> **INPUT MATERIAL**:
....................

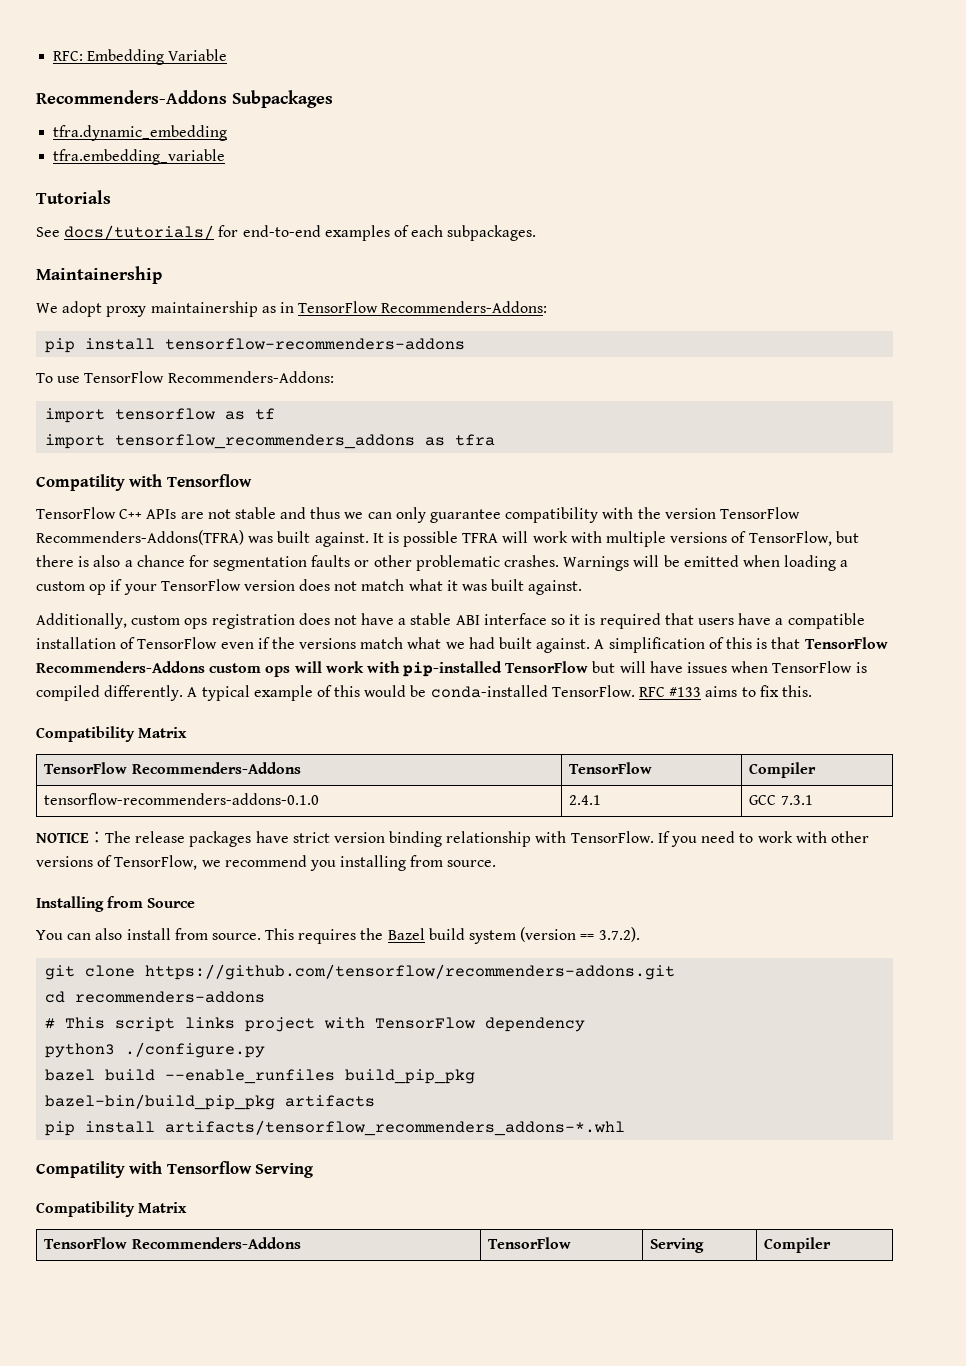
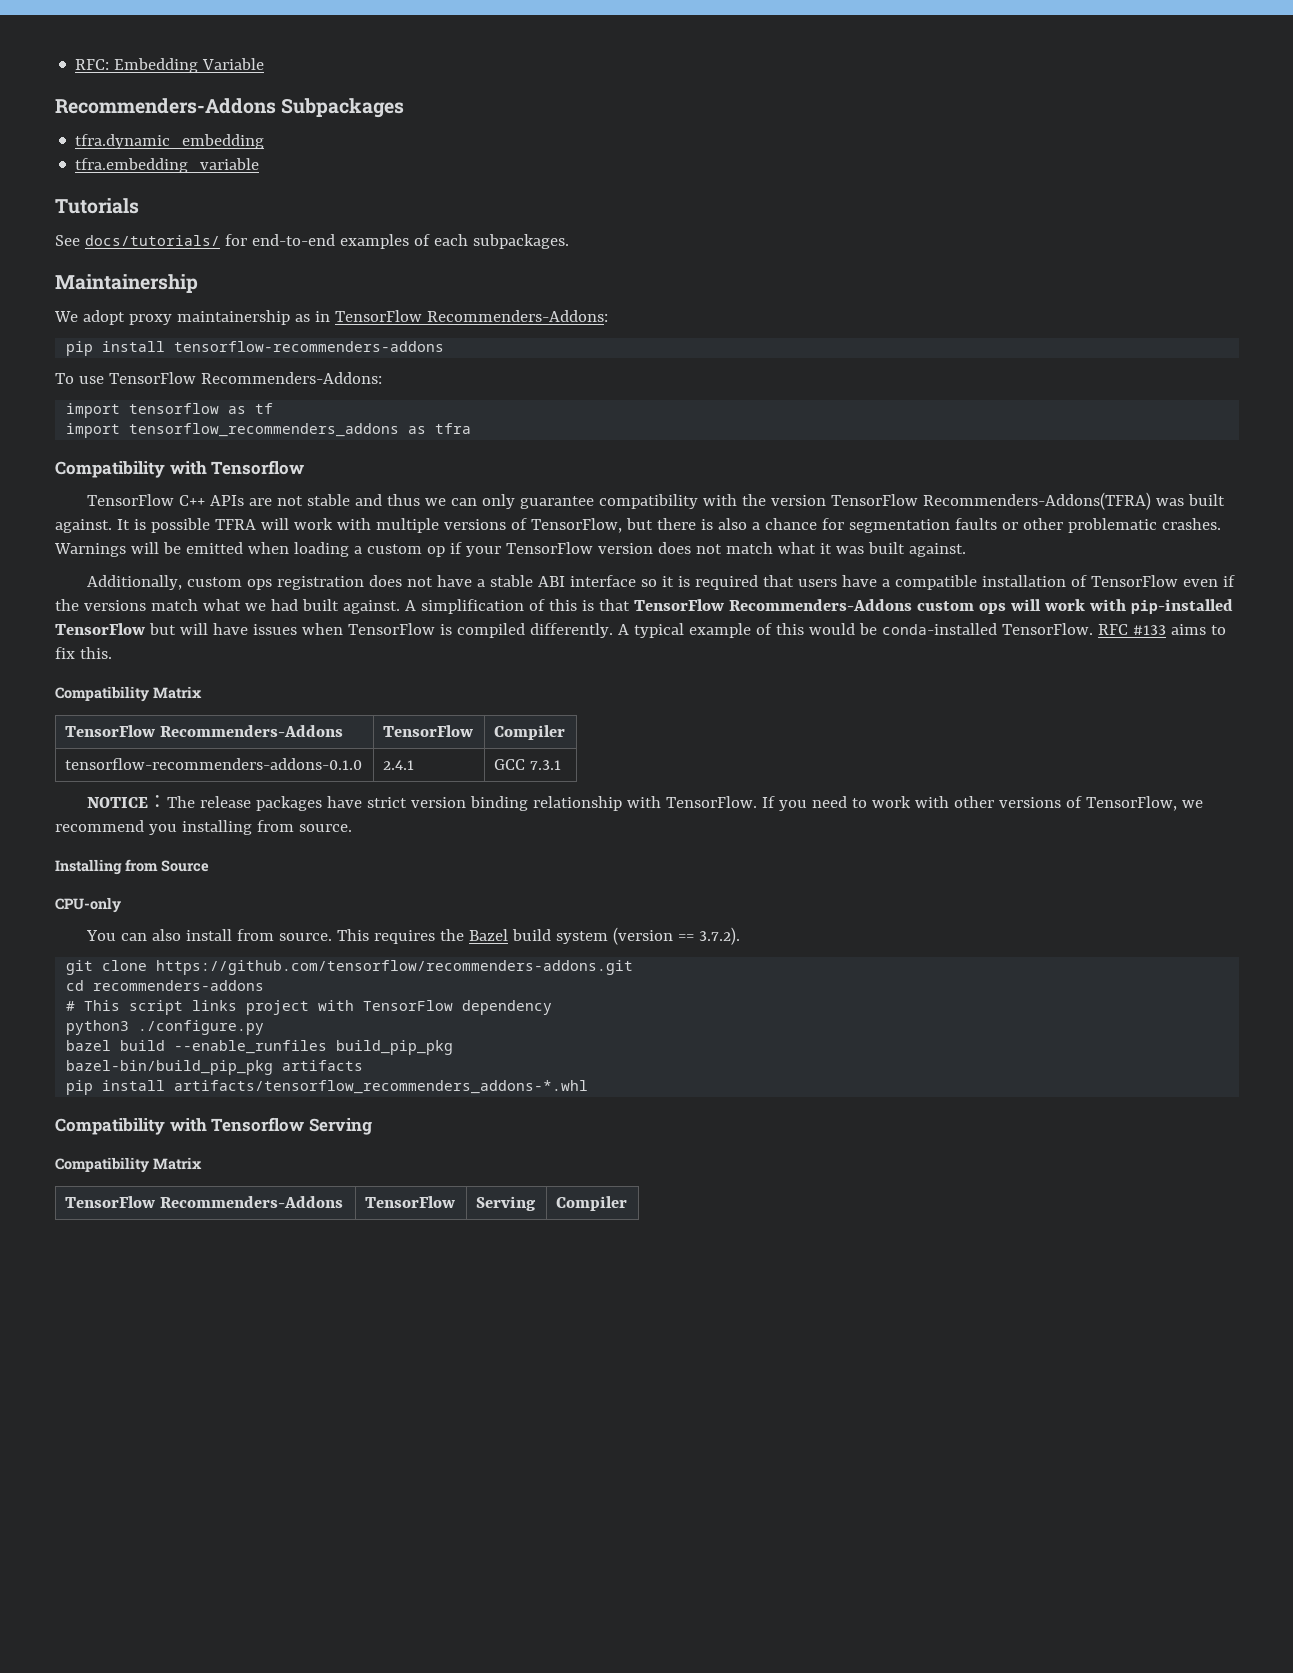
[36,474,125,491] Compatility -> [55,461,165,478] Compatibility
(196, 903) none -> [55,897,121,913] // CPU-only
[36,1161,125,1178] Compatility -> [55,1118,165,1135] Compatibility

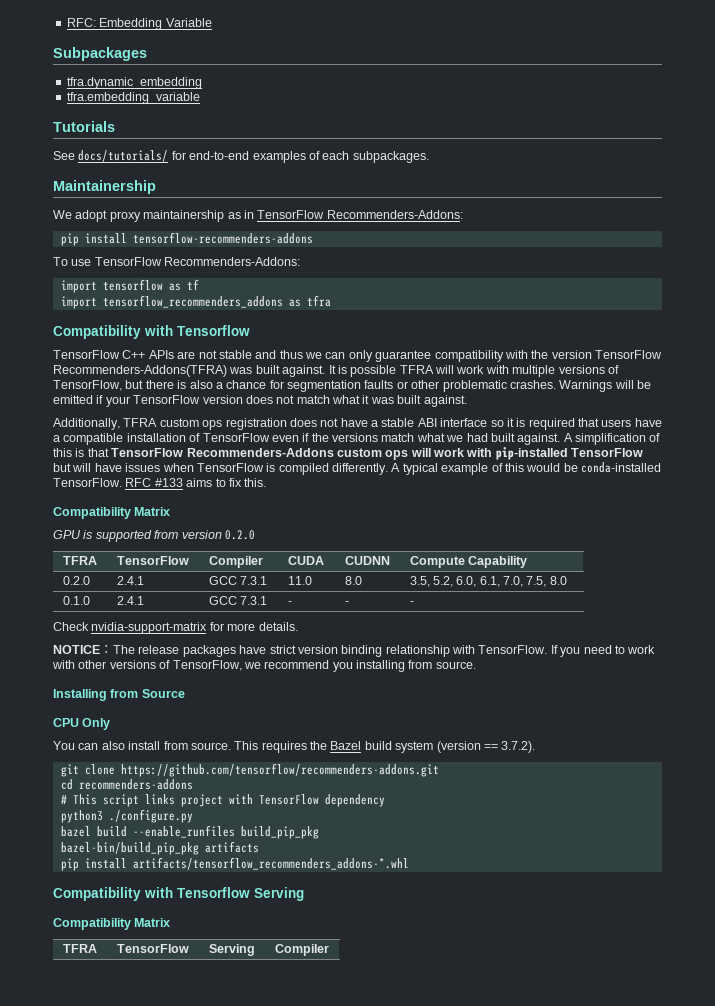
[55,98,276,114] Recommenders-Addons -> (212, 22) none
[247,542,445,557] when loading a custom op -> (93, 399) none
(183, 582) none -> [123,418,158,427] TFRA
[65,725,344,737] [383,725,474,737] [494,725,566,740] [65,758,363,770] [383,760,415,770] [494,759,562,770] // TensorFlow Recommenders-Addons | TensorFlow | Compiler // tensorflow-recommenders-addons-0.1.0 | 2.4.1 | GCC 7.3.1 -> [53,530,255,542] [62,556,97,565] [116,556,189,565] [208,556,263,568] [287,556,324,565] [344,556,390,565] [409,556,527,568] [62,576,90,585] [116,576,144,585] [208,576,267,585] [287,576,312,585] [344,576,362,585] [409,576,567,587] [62,596,90,605] [116,596,144,605] [208,596,267,605] [287,601,292,605] [344,601,349,605] [409,601,414,605] [53,622,298,634] // GPU is supported from version 0.2.0 // TFRA | TensorFlow | Compiler | CUDA | CUDNN | Compute Capability // 0.2.0 | 2.4.1 | GCC 7.3.1 | 11.0 | 8.0 | 3.5, 5.2, 6.0, 6.1, 7.0, 7.5, 8.0 // 0.1.0 | 2.4.1 | GCC 7.3.1 | - | - | - // Check nvidia-support-matrix for more details.
[55,897,121,913] CPU-only -> [53,718,111,730] CPU Only
[65,1196,344,1208] TensorFlow Recommenders-Addons -> [62,944,97,953] TFRA

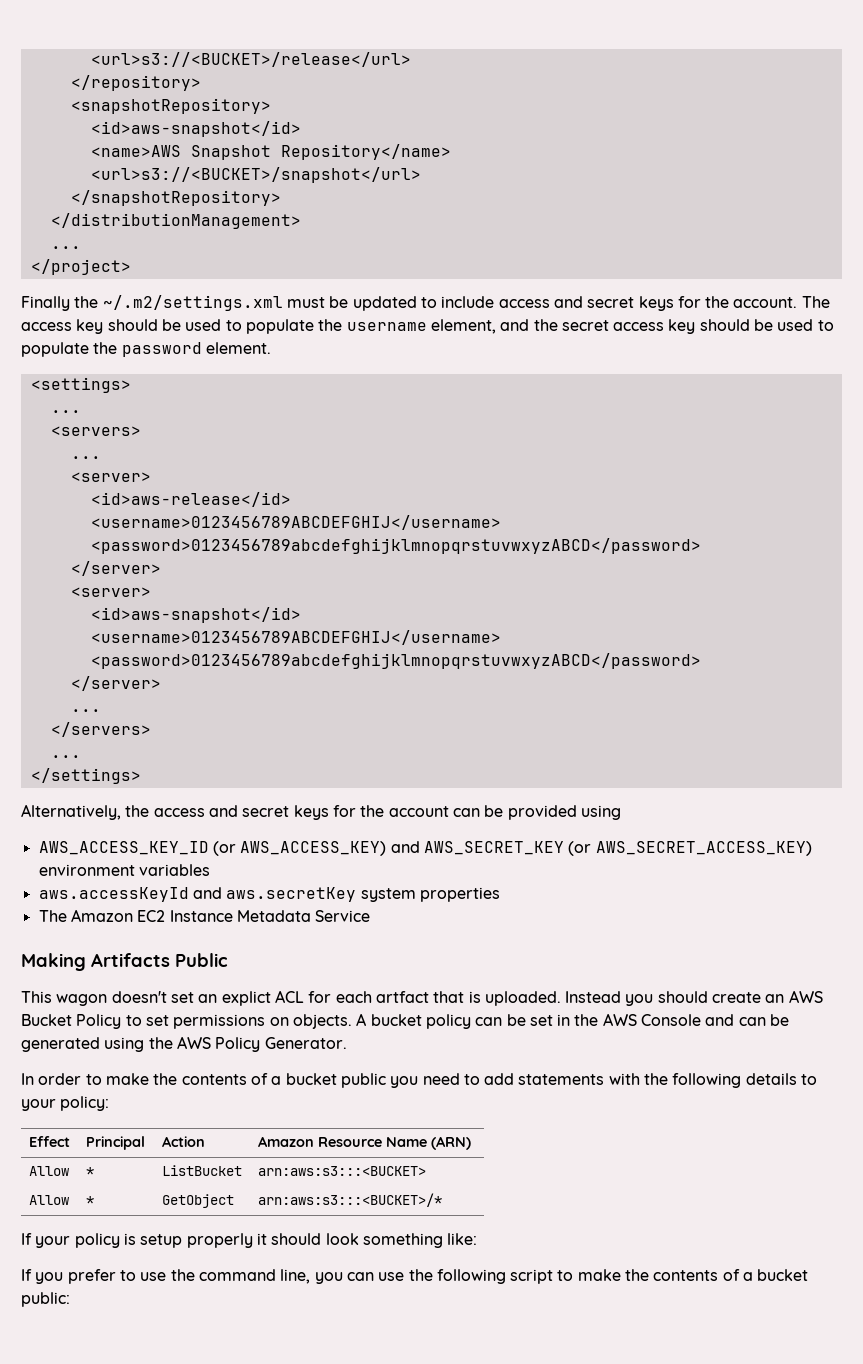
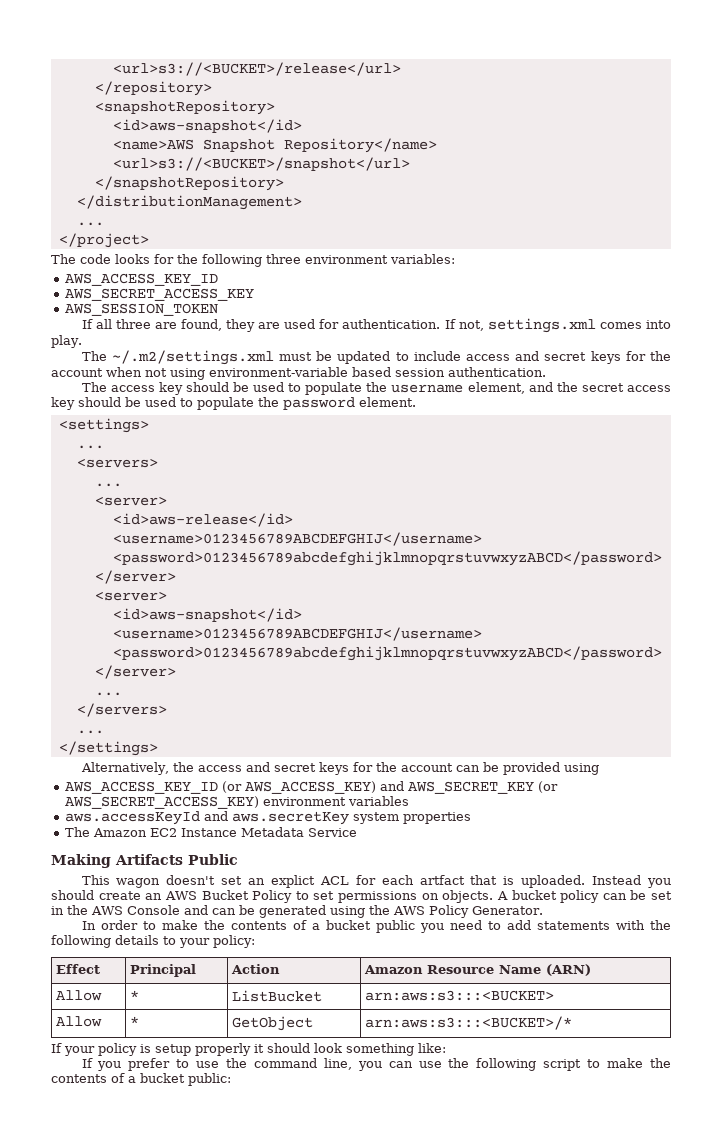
[21,296,99,311] Finally the -> [51,254,455,267] [64,273,218,286] [64,288,254,301] [64,303,218,316] [81,318,671,333] [51,335,82,348] [81,351,107,361] The code looks for the following three environment variables: // AWS_ACCESS_KEY_ID // AWS_SECRET_ACCESS_KEY // AWS_SESSION_TOKEN // If all three are found, they are used for authentication. If not, settings.xml comes into play. // The
[733,297,798,308] account. -> [51,367,546,380] account when not using environment-variable based session authentication. //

....................

Output all of the data above exactly; no pictures should appear.

> **ANSWER SPACE**:
[36,474,125,491] Compatility -> [55,461,165,478] Compatibility
(196, 903) none -> [55,897,121,913] // CPU-only
[36,1161,125,1178] Compatility -> [55,1118,165,1135] Compatibility

[55,98,276,114] Recommenders-Addons -> (212, 22) none
[247,542,445,557] when loading a custom op -> (93, 399) none
(183, 582) none -> [123,418,158,427] TFRA
[65,725,344,737] [383,725,474,737] [494,725,566,740] [65,758,363,770] [383,760,415,770] [494,759,562,770] // TensorFlow Recommenders-Addons | TensorFlow | Compiler // tensorflow-recommenders-addons-0.1.0 | 2.4.1 | GCC 7.3.1 -> [53,530,255,542] [62,556,97,565] [116,556,189,565] [208,556,263,568] [287,556,324,565] [344,556,390,565] [409,556,527,568] [62,576,90,585] [116,576,144,585] [208,576,267,585] [287,576,312,585] [344,576,362,585] [409,576,567,587] [62,596,90,605] [116,596,144,605] [208,596,267,605] [287,601,292,605] [344,601,349,605] [409,601,414,605] [53,622,298,634] // GPU is supported from version 0.2.0 // TFRA | TensorFlow | Compiler | CUDA | CUDNN | Compute Capability // 0.2.0 | 2.4.1 | GCC 7.3.1 | 11.0 | 8.0 | 3.5, 5.2, 6.0, 6.1, 7.0, 7.5, 8.0 // 0.1.0 | 2.4.1 | GCC 7.3.1 | - | - | - // Check nvidia-support-matrix for more details.
[55,897,121,913] CPU-only -> [53,718,111,730] CPU Only
[65,1196,344,1208] TensorFlow Recommenders-Addons -> [62,944,97,953] TFRA

[21,296,99,311] Finally the -> [51,254,455,267] [64,273,218,286] [64,288,254,301] [64,303,218,316] [81,318,671,333] [51,335,82,348] [81,351,107,361] The code looks for the following three environment variables: // AWS_ACCESS_KEY_ID // AWS_SECRET_ACCESS_KEY // AWS_SESSION_TOKEN // If all three are found, they are used for authentication. If not, settings.xml comes into play. // The
[733,297,798,308] account. -> [51,367,546,380] account when not using environment-variable based session authentication. //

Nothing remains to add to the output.